Rillo com microfone e Adriano Diogo ao lado

Há quatro anos, eu estava chegando na Assembleia Legislativa. Você já era deputado de dois mandatos, acolheu-me com dignidade e generosidade que nunca lhe faltaram à alma. No bojo, vinha sua candidatura a líder da bancada. Entre você e o outro candidato não houve propriamente uma disputa, você foi logo liquidado.

De 24 deputados, 12 eram novos e o enredo apresentado aos que não conviviam com você era “o Adriano Diogo é um grande deputado, mas é louco, não unifica a bancada, desagrega a tropa”. E por aí seguia a queimação permanente, covarde e desqualificada, que, por ausência de política e verdade, desmanchou-se facilmente no tempo e na história.

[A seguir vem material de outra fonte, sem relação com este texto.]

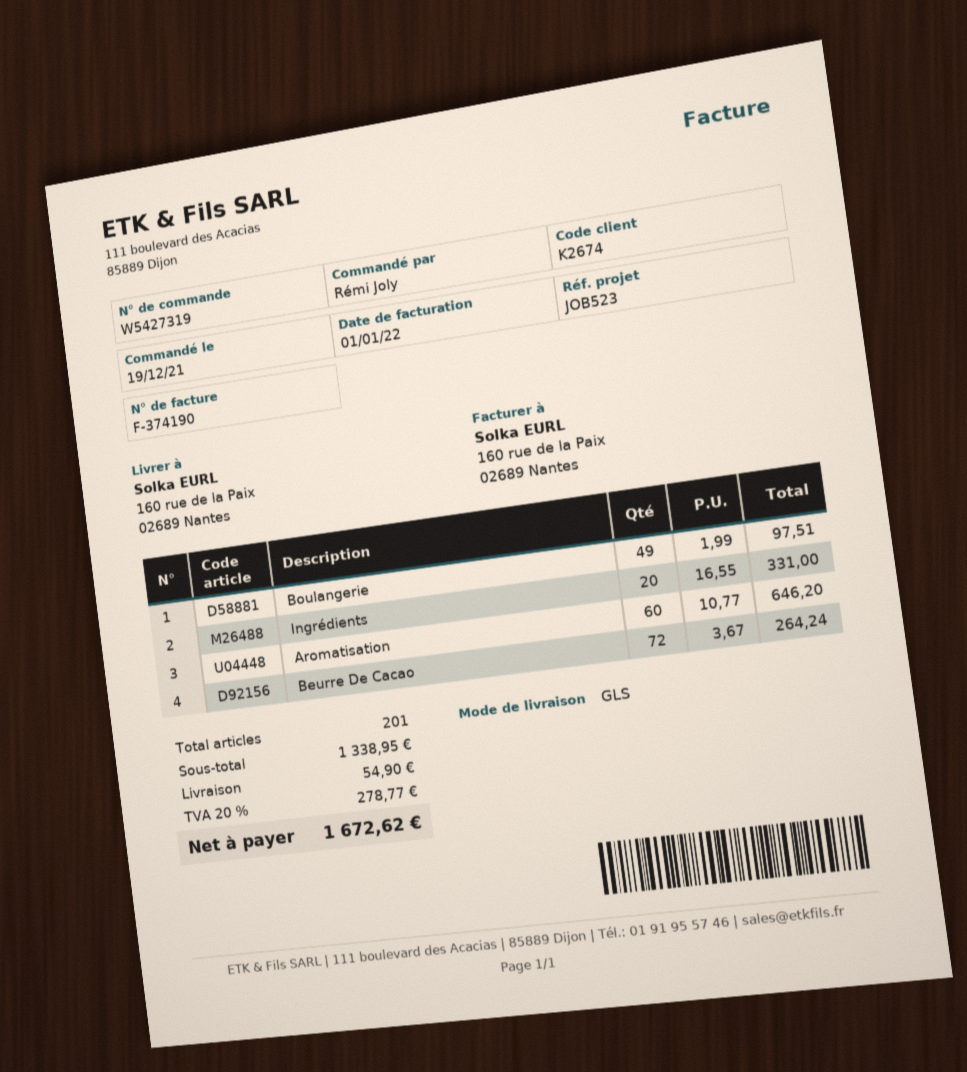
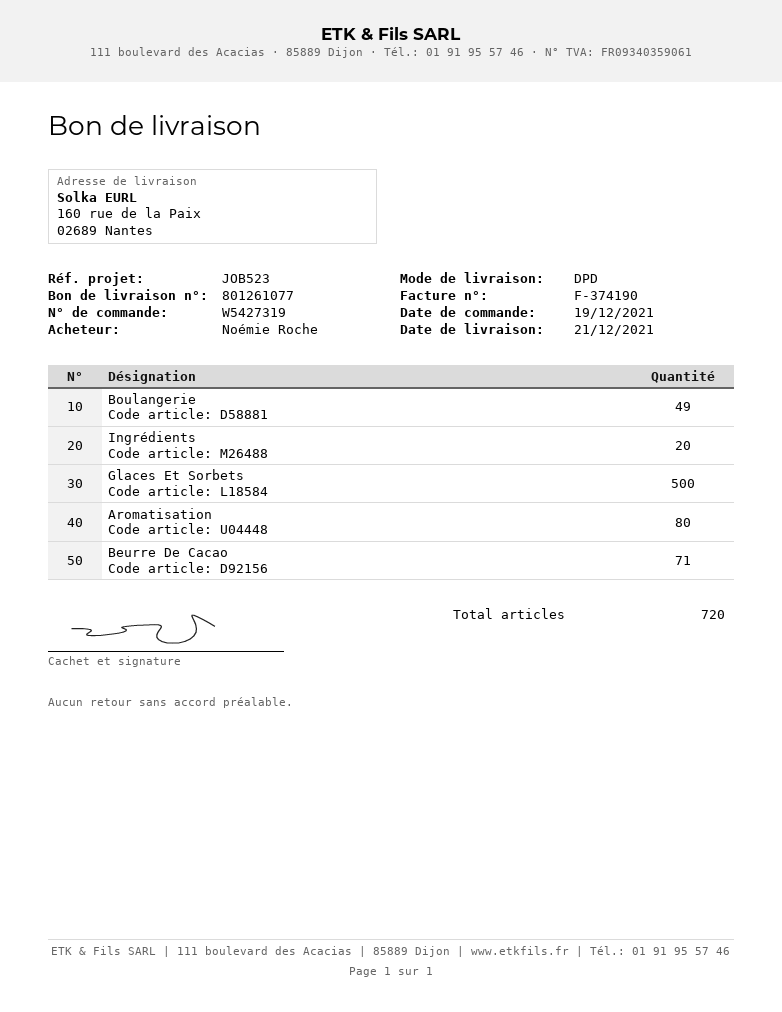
ordered by: Rémi Joly -> Noémie Roche
shipping method: GLS -> DPD
Aromatisation: 60 -> 80
Beurre De Cacao: 72 -> 71
Glaces Et Sorbets: none -> 500
total quantity: 201 -> 720

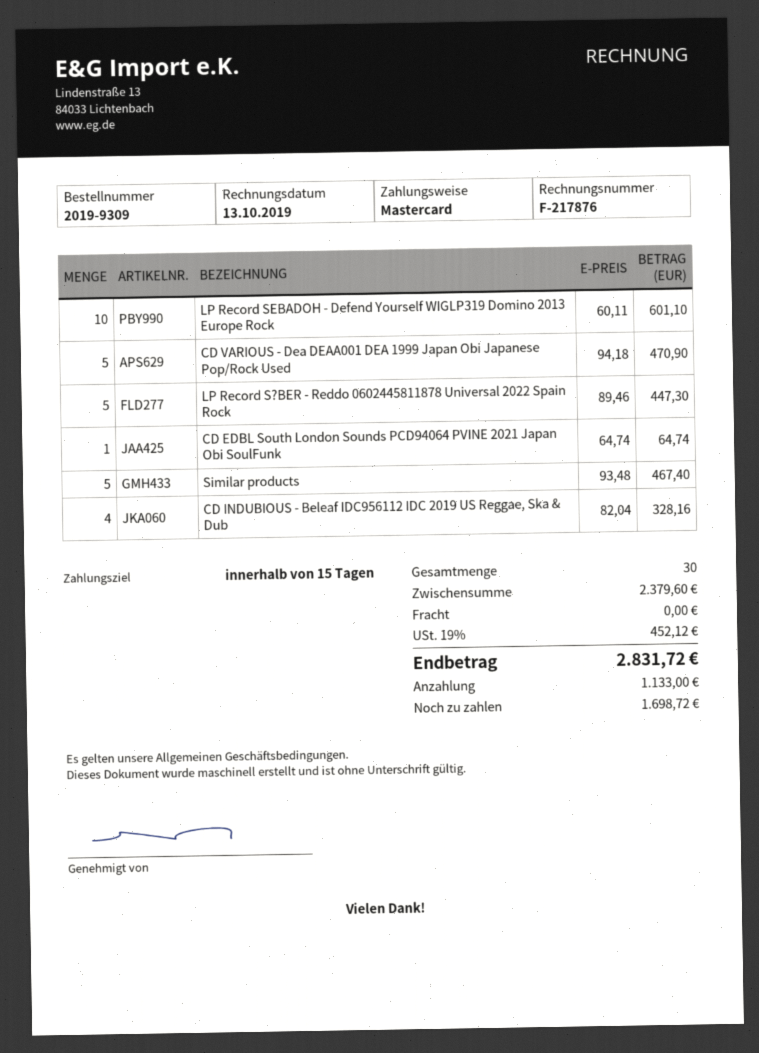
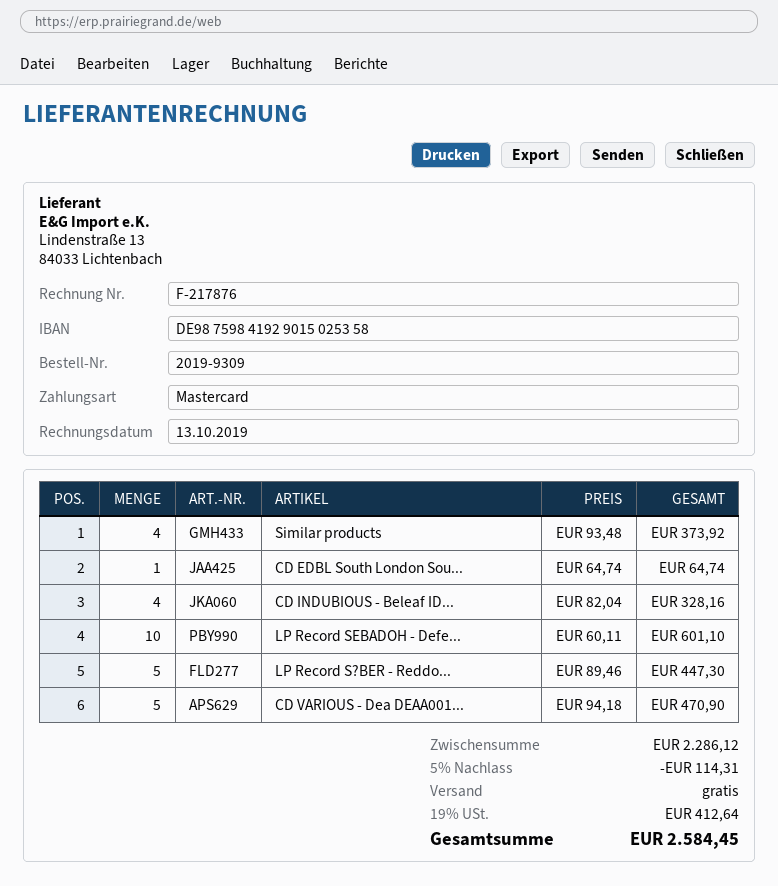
Similar products: 5 x 93.48 = 467.40 -> 4 x 93.48 = 373.92
subtotal: 2379.60 -> 2286.12
discount: none -> 5% = 114.31
tax: 19% = 452.12 -> 19% = 412.64
total: 2831.72 -> 2584.45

Eu sempre me identifiquei com o seu jeito e a sua forma de fazer luta política. Mas, como marinheiro de primeira viagem – pelo menos naquele universo –, achei melhor articular de maneira “responsável” e “agregadora” e garantir o meu lugar ao sol e assento na mesa de decisões.

Ouro de tolo! Com o sangue mouro dos avós, vindos do velho continente, e a convivência intensa com os sábios árabes de São Jose do Rio Preto, logo percebi que o sol era para todos, mas a sombra era para poucos. Não era aquela a mesa das grandes discussões e decisões. Naquele parlamento, e em outros também, há, no mínimo, três mesas de discussão e decisão.

A primeira mesa é a dos que estão fora do clero, que ficam soltos pelos corredores e plenário, feito seminaristas esperando ordenação.

A outra mesa é aquela em que achamos que estamos dentro, um lugar onde a sedução e a cooptação rolam soltas, perfeito para quem quer ser aceito. Um lugar onde tudo se discute e nada se decide, o Colégio de Líderes, que frequentei no primeiro ano de mandato como Líder da Minoria.

A terceira mesa é como cabeça de bacalhau, a gente sabe que existe, mas nunca vê. Essa é a mesa que decide, poderosa e ecumênica. Felizmente, camarada Diogo, nunca a frequentamos. Gente descalça não pisa em chão de esmeralda, ou melhor; em festa de jacu, inhambu não pia. Se havia uma coisa que sua presença reforçava em mim, era a firmeza de se manter do mesmo lado, sempre.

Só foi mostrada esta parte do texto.